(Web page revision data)
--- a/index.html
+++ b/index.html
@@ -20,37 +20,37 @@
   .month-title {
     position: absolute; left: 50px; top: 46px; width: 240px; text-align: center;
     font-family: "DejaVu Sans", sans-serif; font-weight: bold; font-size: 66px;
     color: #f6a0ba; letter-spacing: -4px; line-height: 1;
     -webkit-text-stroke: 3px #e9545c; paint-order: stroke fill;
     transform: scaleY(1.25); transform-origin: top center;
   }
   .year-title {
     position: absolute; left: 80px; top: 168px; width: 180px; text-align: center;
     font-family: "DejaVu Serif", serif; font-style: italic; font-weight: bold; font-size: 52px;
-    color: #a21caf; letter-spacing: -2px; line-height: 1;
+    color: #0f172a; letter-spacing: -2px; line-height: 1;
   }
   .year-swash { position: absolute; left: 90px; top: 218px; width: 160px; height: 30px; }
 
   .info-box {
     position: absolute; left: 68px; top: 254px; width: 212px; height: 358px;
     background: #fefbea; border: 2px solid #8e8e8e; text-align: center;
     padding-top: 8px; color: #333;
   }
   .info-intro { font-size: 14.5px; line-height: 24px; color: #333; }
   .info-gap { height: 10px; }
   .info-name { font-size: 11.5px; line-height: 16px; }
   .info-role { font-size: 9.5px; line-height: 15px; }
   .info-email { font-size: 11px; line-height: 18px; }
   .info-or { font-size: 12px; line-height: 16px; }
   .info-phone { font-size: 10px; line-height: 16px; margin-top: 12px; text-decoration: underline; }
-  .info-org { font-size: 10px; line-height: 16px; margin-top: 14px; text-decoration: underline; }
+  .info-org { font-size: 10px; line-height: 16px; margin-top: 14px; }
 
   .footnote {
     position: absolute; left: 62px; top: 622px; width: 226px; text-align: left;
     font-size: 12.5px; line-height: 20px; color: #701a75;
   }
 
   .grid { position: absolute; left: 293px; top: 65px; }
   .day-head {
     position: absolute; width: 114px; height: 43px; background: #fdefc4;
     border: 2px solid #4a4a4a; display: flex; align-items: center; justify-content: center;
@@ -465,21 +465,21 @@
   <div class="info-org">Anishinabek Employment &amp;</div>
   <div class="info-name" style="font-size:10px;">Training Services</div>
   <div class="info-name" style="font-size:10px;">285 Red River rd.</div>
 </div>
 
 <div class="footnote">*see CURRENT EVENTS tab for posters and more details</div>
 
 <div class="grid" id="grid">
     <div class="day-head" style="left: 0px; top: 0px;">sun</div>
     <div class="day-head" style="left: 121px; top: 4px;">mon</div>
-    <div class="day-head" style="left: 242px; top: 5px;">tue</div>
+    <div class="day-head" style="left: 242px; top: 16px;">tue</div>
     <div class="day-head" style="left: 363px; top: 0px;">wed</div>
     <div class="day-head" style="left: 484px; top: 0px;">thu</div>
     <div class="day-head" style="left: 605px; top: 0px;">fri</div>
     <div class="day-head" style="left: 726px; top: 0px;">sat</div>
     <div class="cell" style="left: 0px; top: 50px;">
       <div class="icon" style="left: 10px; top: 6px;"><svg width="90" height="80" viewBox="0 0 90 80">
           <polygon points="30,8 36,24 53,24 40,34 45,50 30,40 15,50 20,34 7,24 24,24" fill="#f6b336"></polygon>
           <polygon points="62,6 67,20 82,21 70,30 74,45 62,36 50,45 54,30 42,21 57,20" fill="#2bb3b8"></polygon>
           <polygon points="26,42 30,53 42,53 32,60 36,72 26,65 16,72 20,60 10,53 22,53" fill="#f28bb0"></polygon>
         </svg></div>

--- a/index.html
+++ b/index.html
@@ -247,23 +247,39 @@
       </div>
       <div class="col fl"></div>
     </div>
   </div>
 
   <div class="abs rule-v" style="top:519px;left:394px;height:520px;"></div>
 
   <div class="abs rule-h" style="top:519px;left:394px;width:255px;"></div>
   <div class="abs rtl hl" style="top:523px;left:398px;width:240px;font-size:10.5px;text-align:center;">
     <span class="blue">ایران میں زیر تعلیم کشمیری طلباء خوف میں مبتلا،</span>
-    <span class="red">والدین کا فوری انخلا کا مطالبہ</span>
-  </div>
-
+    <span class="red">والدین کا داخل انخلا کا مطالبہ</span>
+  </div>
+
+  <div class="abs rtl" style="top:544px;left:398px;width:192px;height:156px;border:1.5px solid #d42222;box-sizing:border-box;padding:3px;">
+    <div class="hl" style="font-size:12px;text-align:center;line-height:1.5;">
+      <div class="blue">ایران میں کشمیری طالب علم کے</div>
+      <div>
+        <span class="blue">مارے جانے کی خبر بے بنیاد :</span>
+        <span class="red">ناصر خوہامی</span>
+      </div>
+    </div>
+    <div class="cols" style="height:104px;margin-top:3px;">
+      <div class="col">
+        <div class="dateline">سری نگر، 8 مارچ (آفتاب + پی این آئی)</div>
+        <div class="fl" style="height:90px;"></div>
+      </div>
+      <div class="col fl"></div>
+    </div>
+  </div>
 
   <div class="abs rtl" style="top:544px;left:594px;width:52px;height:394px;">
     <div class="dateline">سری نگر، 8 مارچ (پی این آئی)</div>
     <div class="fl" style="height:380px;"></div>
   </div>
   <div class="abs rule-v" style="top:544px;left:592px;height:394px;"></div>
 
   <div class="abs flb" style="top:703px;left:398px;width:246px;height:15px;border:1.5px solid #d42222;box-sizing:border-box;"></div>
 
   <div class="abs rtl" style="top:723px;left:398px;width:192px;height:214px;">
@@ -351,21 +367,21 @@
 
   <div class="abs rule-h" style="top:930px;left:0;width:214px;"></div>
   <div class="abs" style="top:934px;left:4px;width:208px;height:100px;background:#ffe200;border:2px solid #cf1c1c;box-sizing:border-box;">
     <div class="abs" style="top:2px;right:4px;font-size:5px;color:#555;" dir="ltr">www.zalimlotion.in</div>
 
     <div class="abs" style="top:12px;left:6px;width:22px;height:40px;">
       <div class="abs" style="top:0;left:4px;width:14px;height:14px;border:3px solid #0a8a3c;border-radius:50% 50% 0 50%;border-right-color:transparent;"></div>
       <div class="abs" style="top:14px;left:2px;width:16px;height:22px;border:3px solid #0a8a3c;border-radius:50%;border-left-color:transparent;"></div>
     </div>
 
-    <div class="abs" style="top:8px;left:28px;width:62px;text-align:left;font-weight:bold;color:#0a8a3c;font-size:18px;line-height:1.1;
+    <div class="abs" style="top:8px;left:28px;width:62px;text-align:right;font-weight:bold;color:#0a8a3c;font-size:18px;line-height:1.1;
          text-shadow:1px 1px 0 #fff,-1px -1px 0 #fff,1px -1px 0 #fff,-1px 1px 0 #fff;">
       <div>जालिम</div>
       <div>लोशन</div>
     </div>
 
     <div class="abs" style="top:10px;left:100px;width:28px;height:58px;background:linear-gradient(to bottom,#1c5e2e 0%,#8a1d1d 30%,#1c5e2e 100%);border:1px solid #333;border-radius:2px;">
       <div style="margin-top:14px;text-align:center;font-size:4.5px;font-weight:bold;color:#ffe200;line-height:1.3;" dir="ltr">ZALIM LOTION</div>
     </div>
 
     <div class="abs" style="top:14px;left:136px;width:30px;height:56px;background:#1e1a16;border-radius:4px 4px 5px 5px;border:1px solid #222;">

## Problem statement
All entries shown above should be duplicated without a single difference.

## Task response
--- a/index.html
+++ b/index.html
@@ -20,37 +20,37 @@
   .month-title {
     position: absolute; left: 50px; top: 46px; width: 240px; text-align: center;
     font-family: "DejaVu Sans", sans-serif; font-weight: bold; font-size: 66px;
     color: #f6a0ba; letter-spacing: -4px; line-height: 1;
     -webkit-text-stroke: 3px #e9545c; paint-order: stroke fill;
     transform: scaleY(1.25); transform-origin: top center;
   }
   .year-title {
     position: absolute; left: 80px; top: 168px; width: 180px; text-align: center;
     font-family: "DejaVu Serif", serif; font-style: italic; font-weight: bold; font-size: 52px;
-    color: #a21caf; letter-spacing: -2px; line-height: 1;
+    color: #0f172a; letter-spacing: -2px; line-height: 1;
   }
   .year-swash { position: absolute; left: 90px; top: 218px; width: 160px; height: 30px; }
 
   .info-box {
     position: absolute; left: 68px; top: 254px; width: 212px; height: 358px;
     background: #fefbea; border: 2px solid #8e8e8e; text-align: center;
     padding-top: 8px; color: #333;
   }
   .info-intro { font-size: 14.5px; line-height: 24px; color: #333; }
   .info-gap { height: 10px; }
   .info-name { font-size: 11.5px; line-height: 16px; }
   .info-role { font-size: 9.5px; line-height: 15px; }
   .info-email { font-size: 11px; line-height: 18px; }
   .info-or { font-size: 12px; line-height: 16px; }
   .info-phone { font-size: 10px; line-height: 16px; margin-top: 12px; text-decoration: underline; }
-  .info-org { font-size: 10px; line-height: 16px; margin-top: 14px; text-decoration: underline; }
+  .info-org { font-size: 10px; line-height: 16px; margin-top: 14px; }
 
   .footnote {
     position: absolute; left: 62px; top: 622px; width: 226px; text-align: left;
     font-size: 12.5px; line-height: 20px; color: #701a75;
   }
 
   .grid { position: absolute; left: 293px; top: 65px; }
   .day-head {
     position: absolute; width: 114px; height: 43px; background: #fdefc4;
     border: 2px solid #4a4a4a; display: flex; align-items: center; justify-content: center;
@@ -465,21 +465,21 @@
   <div class="info-org">Anishinabek Employment &amp;</div>
   <div class="info-name" style="font-size:10px;">Training Services</div>
   <div class="info-name" style="font-size:10px;">285 Red River rd.</div>
 </div>
 
 <div class="footnote">*see CURRENT EVENTS tab for posters and more details</div>
 
 <div class="grid" id="grid">
     <div class="day-head" style="left: 0px; top: 0px;">sun</div>
     <div class="day-head" style="left: 121px; top: 4px;">mon</div>
-    <div class="day-head" style="left: 242px; top: 5px;">tue</div>
+    <div class="day-head" style="left: 242px; top: 16px;">tue</div>
     <div class="day-head" style="left: 363px; top: 0px;">wed</div>
     <div class="day-head" style="left: 484px; top: 0px;">thu</div>
     <div class="day-head" style="left: 605px; top: 0px;">fri</div>
     <div class="day-head" style="left: 726px; top: 0px;">sat</div>
     <div class="cell" style="left: 0px; top: 50px;">
       <div class="icon" style="left: 10px; top: 6px;"><svg width="90" height="80" viewBox="0 0 90 80">
           <polygon points="30,8 36,24 53,24 40,34 45,50 30,40 15,50 20,34 7,24 24,24" fill="#f6b336"></polygon>
           <polygon points="62,6 67,20 82,21 70,30 74,45 62,36 50,45 54,30 42,21 57,20" fill="#2bb3b8"></polygon>
           <polygon points="26,42 30,53 42,53 32,60 36,72 26,65 16,72 20,60 10,53 22,53" fill="#f28bb0"></polygon>
         </svg></div>

--- a/index.html
+++ b/index.html
@@ -247,23 +247,39 @@
       </div>
       <div class="col fl"></div>
     </div>
   </div>
 
   <div class="abs rule-v" style="top:519px;left:394px;height:520px;"></div>
 
   <div class="abs rule-h" style="top:519px;left:394px;width:255px;"></div>
   <div class="abs rtl hl" style="top:523px;left:398px;width:240px;font-size:10.5px;text-align:center;">
     <span class="blue">ایران میں زیر تعلیم کشمیری طلباء خوف میں مبتلا،</span>
-    <span class="red">والدین کا فوری انخلا کا مطالبہ</span>
-  </div>
-
+    <span class="red">والدین کا داخل انخلا کا مطالبہ</span>
+  </div>
+
+  <div class="abs rtl" style="top:544px;left:398px;width:192px;height:156px;border:1.5px solid #d42222;box-sizing:border-box;padding:3px;">
+    <div class="hl" style="font-size:12px;text-align:center;line-height:1.5;">
+      <div class="blue">ایران میں کشمیری طالب علم کے</div>
+      <div>
+        <span class="blue">مارے جانے کی خبر بے بنیاد :</span>
+        <span class="red">ناصر خوہامی</span>
+      </div>
+    </div>
+    <div class="cols" style="height:104px;margin-top:3px;">
+      <div class="col">
+        <div class="dateline">سری نگر، 8 مارچ (آفتاب + پی این آئی)</div>
+        <div class="fl" style="height:90px;"></div>
+      </div>
+      <div class="col fl"></div>
+    </div>
+  </div>
 
   <div class="abs rtl" style="top:544px;left:594px;width:52px;height:394px;">
     <div class="dateline">سری نگر، 8 مارچ (پی این آئی)</div>
     <div class="fl" style="height:380px;"></div>
   </div>
   <div class="abs rule-v" style="top:544px;left:592px;height:394px;"></div>
 
   <div class="abs flb" style="top:703px;left:398px;width:246px;height:15px;border:1.5px solid #d42222;box-sizing:border-box;"></div>
 
   <div class="abs rtl" style="top:723px;left:398px;width:192px;height:214px;">
@@ -351,21 +367,21 @@
 
   <div class="abs rule-h" style="top:930px;left:0;width:214px;"></div>
   <div class="abs" style="top:934px;left:4px;width:208px;height:100px;background:#ffe200;border:2px solid #cf1c1c;box-sizing:border-box;">
     <div class="abs" style="top:2px;right:4px;font-size:5px;color:#555;" dir="ltr">www.zalimlotion.in</div>
 
     <div class="abs" style="top:12px;left:6px;width:22px;height:40px;">
       <div class="abs" style="top:0;left:4px;width:14px;height:14px;border:3px solid #0a8a3c;border-radius:50% 50% 0 50%;border-right-color:transparent;"></div>
       <div class="abs" style="top:14px;left:2px;width:16px;height:22px;border:3px solid #0a8a3c;border-radius:50%;border-left-color:transparent;"></div>
     </div>
 
-    <div class="abs" style="top:8px;left:28px;width:62px;text-align:left;font-weight:bold;color:#0a8a3c;font-size:18px;line-height:1.1;
+    <div class="abs" style="top:8px;left:28px;width:62px;text-align:right;font-weight:bold;color:#0a8a3c;font-size:18px;line-height:1.1;
          text-shadow:1px 1px 0 #fff,-1px -1px 0 #fff,1px -1px 0 #fff,-1px 1px 0 #fff;">
       <div>जालिम</div>
       <div>लोशन</div>
     </div>
 
     <div class="abs" style="top:10px;left:100px;width:28px;height:58px;background:linear-gradient(to bottom,#1c5e2e 0%,#8a1d1d 30%,#1c5e2e 100%);border:1px solid #333;border-radius:2px;">
       <div style="margin-top:14px;text-align:center;font-size:4.5px;font-weight:bold;color:#ffe200;line-height:1.3;" dir="ltr">ZALIM LOTION</div>
     </div>
 
     <div class="abs" style="top:14px;left:136px;width:30px;height:56px;background:#1e1a16;border-radius:4px 4px 5px 5px;border:1px solid #222;">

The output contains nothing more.